### Modified version of notebook 02b_initializing.ipynb; see the cell below titled "What just happened?"

In [1]:
import torch

### Why you need a good init

To understand why initialization is important in a neural net, we'll focus on the basic operation you have there: matrix multiplications. So let's just take a vector `x`, and a matrix `a` initialized randomly, then multiply them 100 times (as if we had 100 layers). 

In [2]:
x = torch.randn(512)
a = torch.randn(512,512)

In [3]:
for i in range(100): x = a @ x

In [4]:
x.mean(),x.std()

(tensor(nan), tensor(nan))

The problem you'll get with that is activation explosion: very soon, your activations will go to nan. We can even ask the loop to break when that first happens:

In [5]:
x = torch.randn(512)
a = torch.randn(512,512)

In [6]:
for i in range(100): 
    x = a @ x
    if x.std() != x.std(): break

In [7]:
i

28

It only takes around 30 multiplications! On the other hand, if you initialize your activations with a scale that is too low, then you'll get another problem:

In [8]:
x = torch.randn(512)
a = torch.randn(512,512) * 0.01

In [9]:
for i in range(100): x = a @ x

In [10]:
x.mean(),x.std()

(tensor(0.), tensor(0.))

Here, every activation vanished to 0. So to avoid that problem, people have come with several strategies to initialize their weight matrices, such as:
- use a standard deviation that will make sure x and Ax have exactly the same scale
- use an orthogonal matrix to initialize the weight (orthogonal matrices have the special property that they preserve the L2 norm, so x and Ax would have the same sum of squares in that case)
- use [spectral normalization](https://arxiv.org/pdf/1802.05957.pdf) on the matrix A  (the spectral norm of A is the least possible number M such that `torch.norm(A@x) <= M*torch.norm(x)` so dividing A by this M insures you don't overflow. You can still vanish with this)

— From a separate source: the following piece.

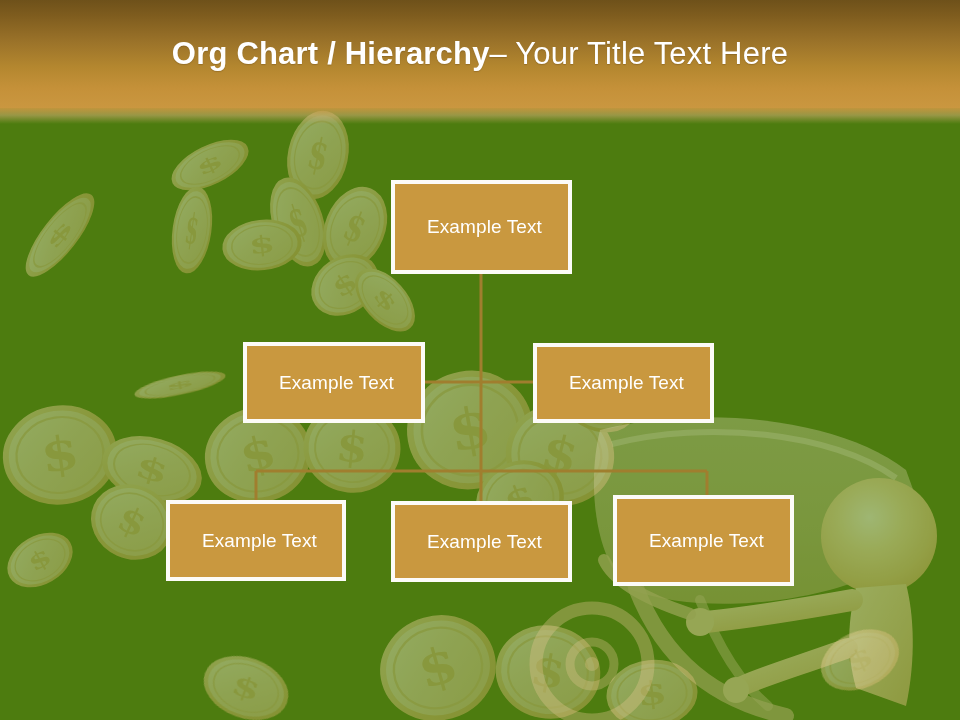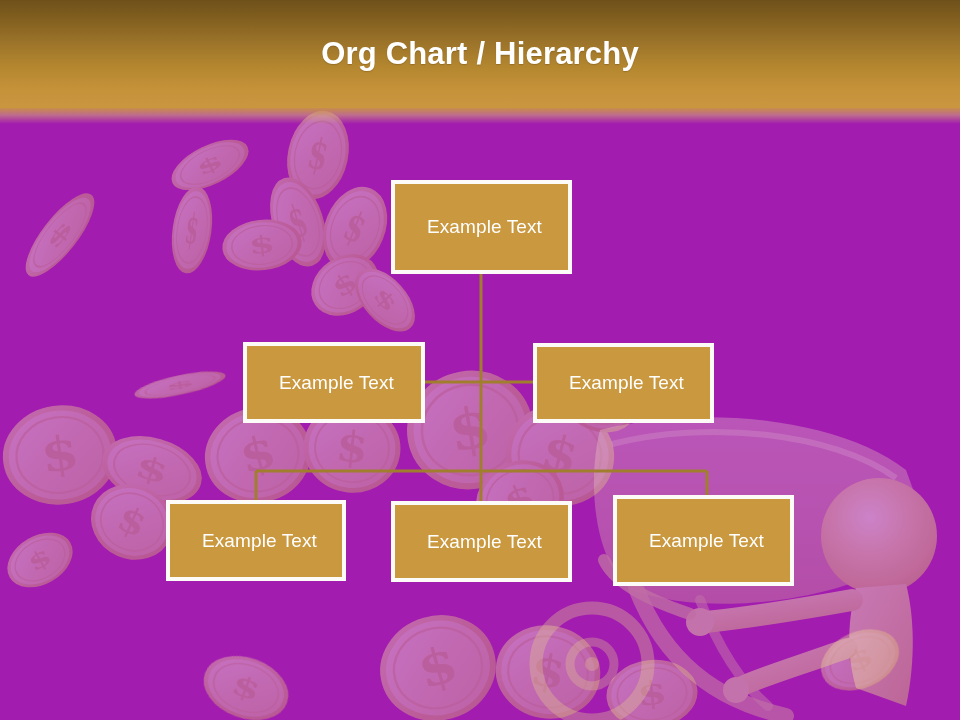"Org Chart / Hierarchy" #slide { background: #a21caf -> #4d7c0f }
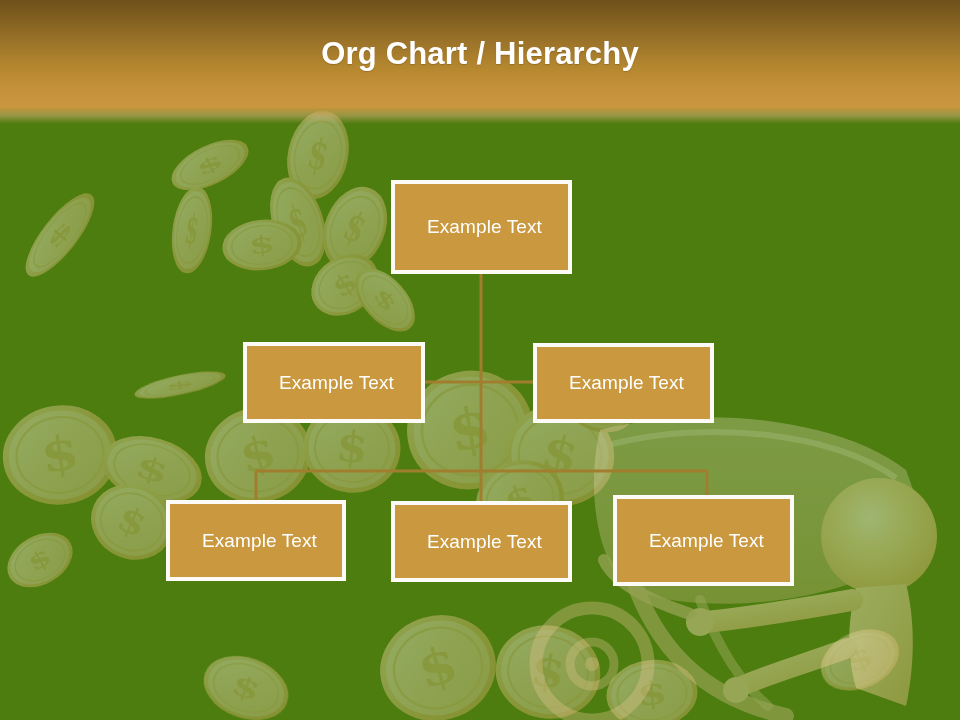"– Your Title Text Here" span { html: none -> <span> – Your Title Text Here</span> }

### The magic number for scaling

Here we will focus on the first one, which is the Xavier initialization. It tells us that we should use a scale equal to `1/math.sqrt(n_in)` where `n_in` is the number of inputs of our matrix.

In [11]:
import math

In [12]:
# multiply weights by the scale factor for Xavier initialization
x = torch.randn(512,dtype=torch.float64)
a = torch.randn(512,512,dtype=torch.float64) / math.sqrt(512)

In [13]:
# Now we will simulate a deep network by iteratively applying a linear layer to the input
# note that for n_iter much larger than 100, mean and std start to blow up!
n_layers = 50
for i in range(n_layers): x = a @ x

In [14]:
x.mean(),x.std()

(tensor(0.0704, dtype=torch.float64), tensor(1.6490, dtype=torch.float64))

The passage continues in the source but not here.